Modification records

══════════════════════════════

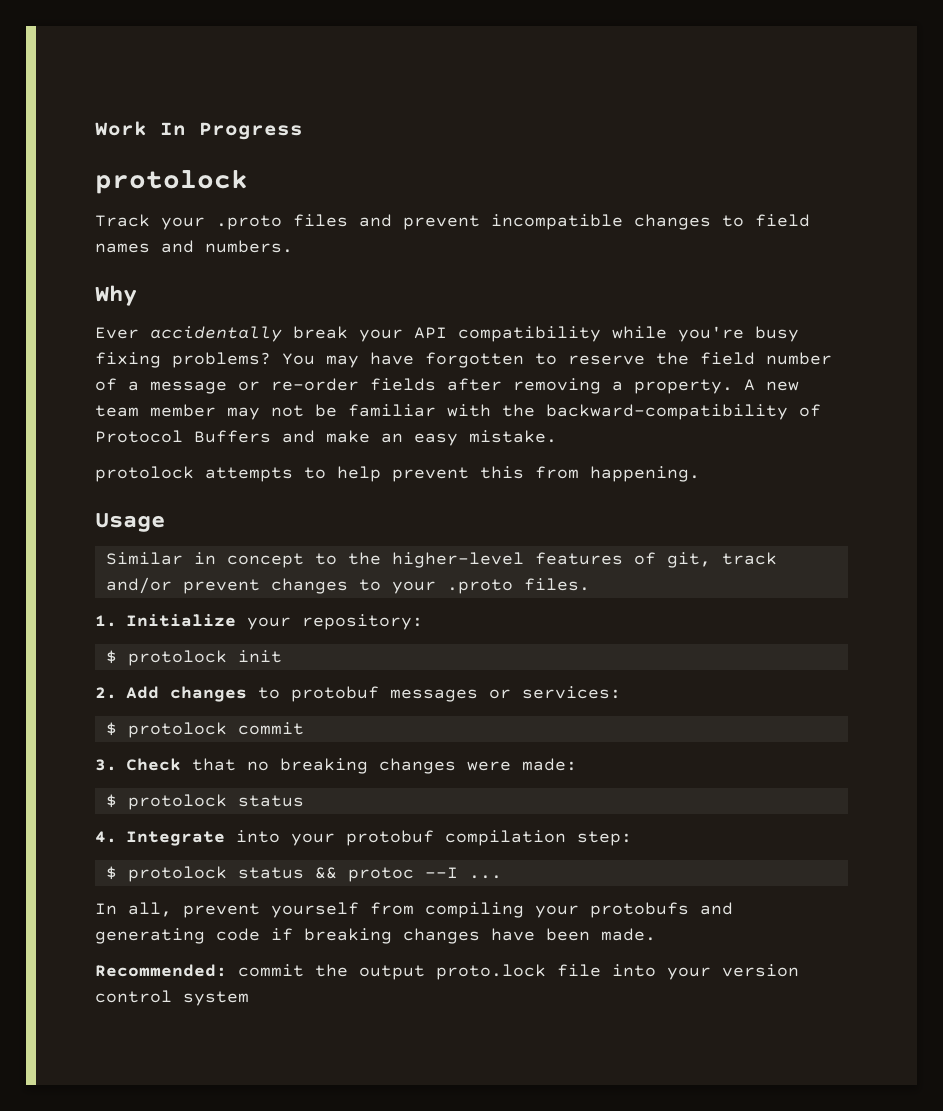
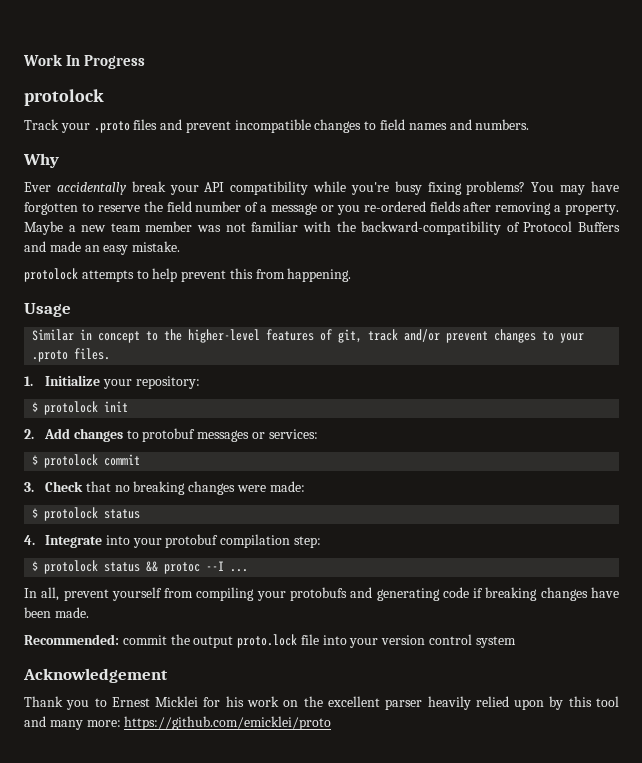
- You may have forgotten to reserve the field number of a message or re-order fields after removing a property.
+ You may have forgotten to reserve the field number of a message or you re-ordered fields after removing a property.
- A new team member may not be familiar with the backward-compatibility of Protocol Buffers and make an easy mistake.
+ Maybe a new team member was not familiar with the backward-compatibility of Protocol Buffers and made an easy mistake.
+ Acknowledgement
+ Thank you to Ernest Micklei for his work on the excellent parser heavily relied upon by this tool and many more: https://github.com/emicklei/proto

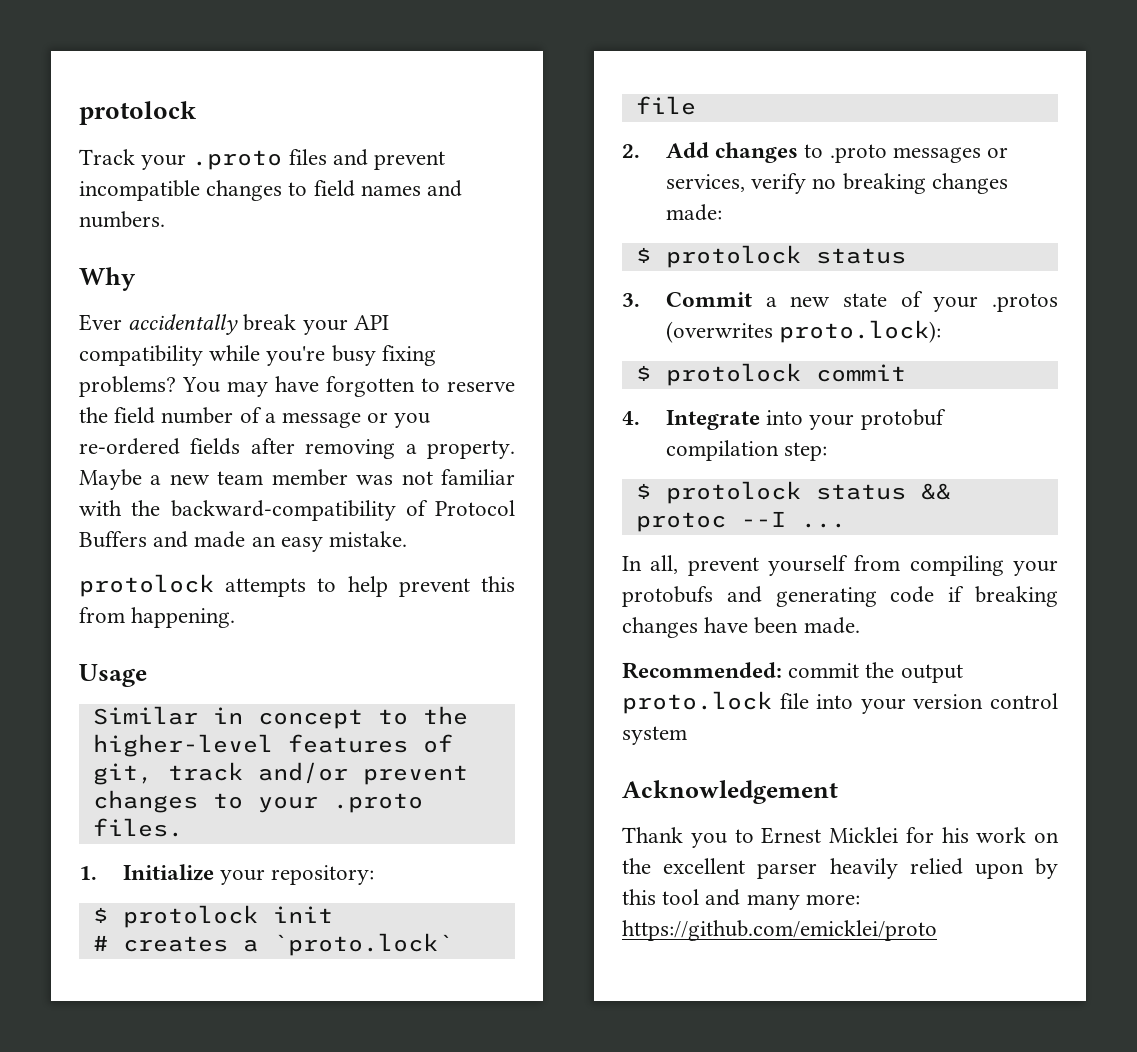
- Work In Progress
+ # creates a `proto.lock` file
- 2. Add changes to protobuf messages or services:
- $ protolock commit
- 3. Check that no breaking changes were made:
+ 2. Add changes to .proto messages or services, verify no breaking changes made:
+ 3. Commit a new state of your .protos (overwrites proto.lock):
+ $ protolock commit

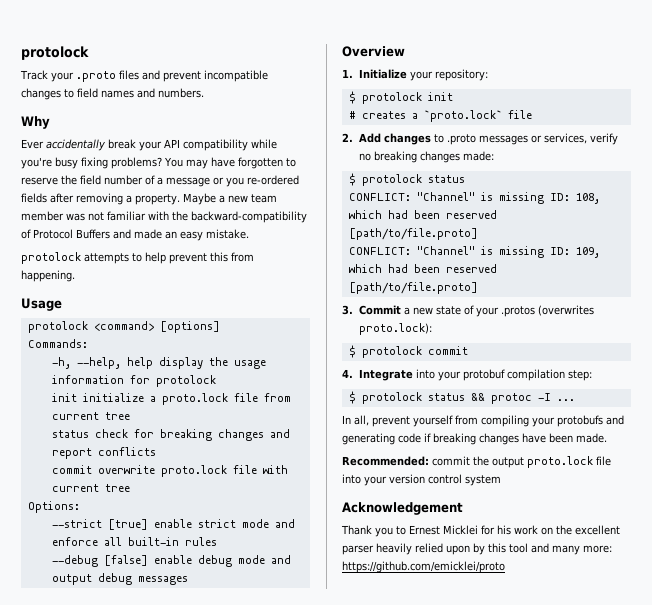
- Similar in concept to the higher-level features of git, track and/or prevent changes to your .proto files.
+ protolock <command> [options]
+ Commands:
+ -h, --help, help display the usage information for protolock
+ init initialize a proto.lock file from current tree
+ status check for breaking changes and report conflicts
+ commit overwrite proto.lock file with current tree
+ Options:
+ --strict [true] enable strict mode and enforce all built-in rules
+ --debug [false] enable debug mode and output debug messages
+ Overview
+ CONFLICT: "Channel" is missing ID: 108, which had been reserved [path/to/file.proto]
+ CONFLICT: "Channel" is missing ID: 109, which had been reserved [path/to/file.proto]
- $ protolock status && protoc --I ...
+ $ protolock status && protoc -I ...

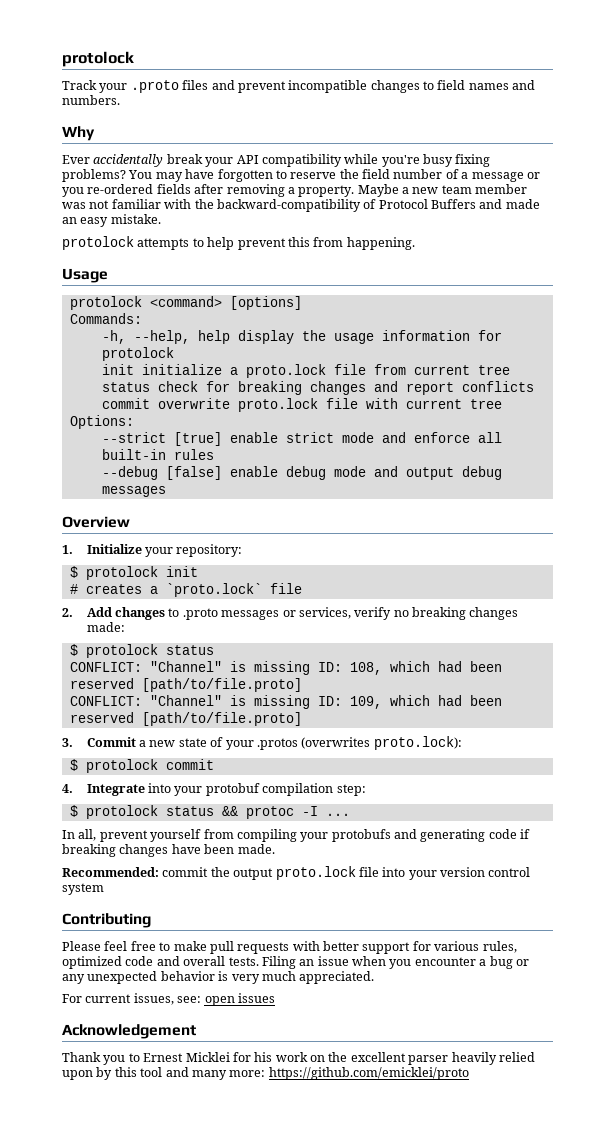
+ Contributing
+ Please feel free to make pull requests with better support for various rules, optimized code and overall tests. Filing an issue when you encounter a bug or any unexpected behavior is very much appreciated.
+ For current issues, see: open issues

══════════════════════════════

● **THE PROBLEM**:
An exact copy of the entries above is needed, with the pictures removed.

● **REPLY**:
- You may have forgotten to reserve the field number of a message or re-order fields after removing a property.
+ You may have forgotten to reserve the field number of a message or you re-ordered fields after removing a property.
- A new team member may not be familiar with the backward-compatibility of Protocol Buffers and make an easy mistake.
+ Maybe a new team member was not familiar with the backward-compatibility of Protocol Buffers and made an easy mistake.
+ Acknowledgement
+ Thank you to Ernest Micklei for his work on the excellent parser heavily relied upon by this tool and many more: https://github.com/emicklei/proto

- Work In Progress
+ # creates a `proto.lock` file
- 2. Add changes to protobuf messages or services:
- $ protolock commit
- 3. Check that no breaking changes were made:
+ 2. Add changes to .proto messages or services, verify no breaking changes made:
+ 3. Commit a new state of your .protos (overwrites proto.lock):
+ $ protolock commit

- Similar in concept to the higher-level features of git, track and/or prevent changes to your .proto files.
+ protolock <command> [options]
+ Commands:
+ -h, --help, help display the usage information for protolock
+ init initialize a proto.lock file from current tree
+ status check for breaking changes and report conflicts
+ commit overwrite proto.lock file with current tree
+ Options:
+ --strict [true] enable strict mode and enforce all built-in rules
+ --debug [false] enable debug mode and output debug messages
+ Overview
+ CONFLICT: "Channel" is missing ID: 108, which had been reserved [path/to/file.proto]
+ CONFLICT: "Channel" is missing ID: 109, which had been reserved [path/to/file.proto]
- $ protolock status && protoc --I ...
+ $ protolock status && protoc -I ...

+ Contributing
+ Please feel free to make pull requests with better support for various rules, optimized code and overall tests. Filing an issue when you encounter a bug or any unexpected behavior is very much appreciated.
+ For current issues, see: open issues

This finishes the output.